Action item: Retype each line below precisely and omit all images.
Segment Start: Data
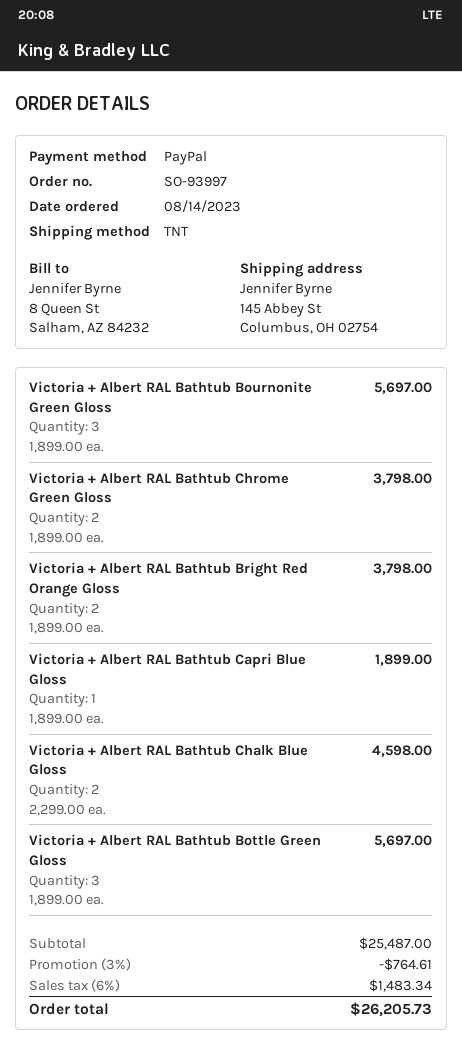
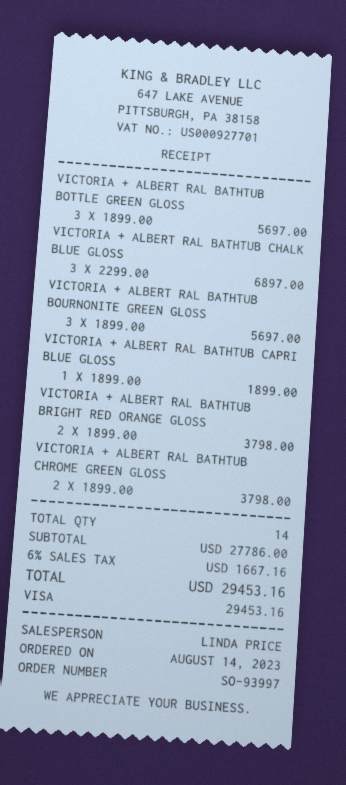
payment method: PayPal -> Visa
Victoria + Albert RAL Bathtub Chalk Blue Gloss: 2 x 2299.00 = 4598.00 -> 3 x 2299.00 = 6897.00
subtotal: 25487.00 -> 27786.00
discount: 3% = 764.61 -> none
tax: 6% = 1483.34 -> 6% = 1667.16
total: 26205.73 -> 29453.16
Segment End: Data
Answer to the exercise:
payment method: PayPal -> Visa
Victoria + Albert RAL Bathtub Chalk Blue Gloss: 2 x 2299.00 = 4598.00 -> 3 x 2299.00 = 6897.00
subtotal: 25487.00 -> 27786.00
discount: 3% = 764.61 -> none
tax: 6% = 1483.34 -> 6% = 1667.16
total: 26205.73 -> 29453.16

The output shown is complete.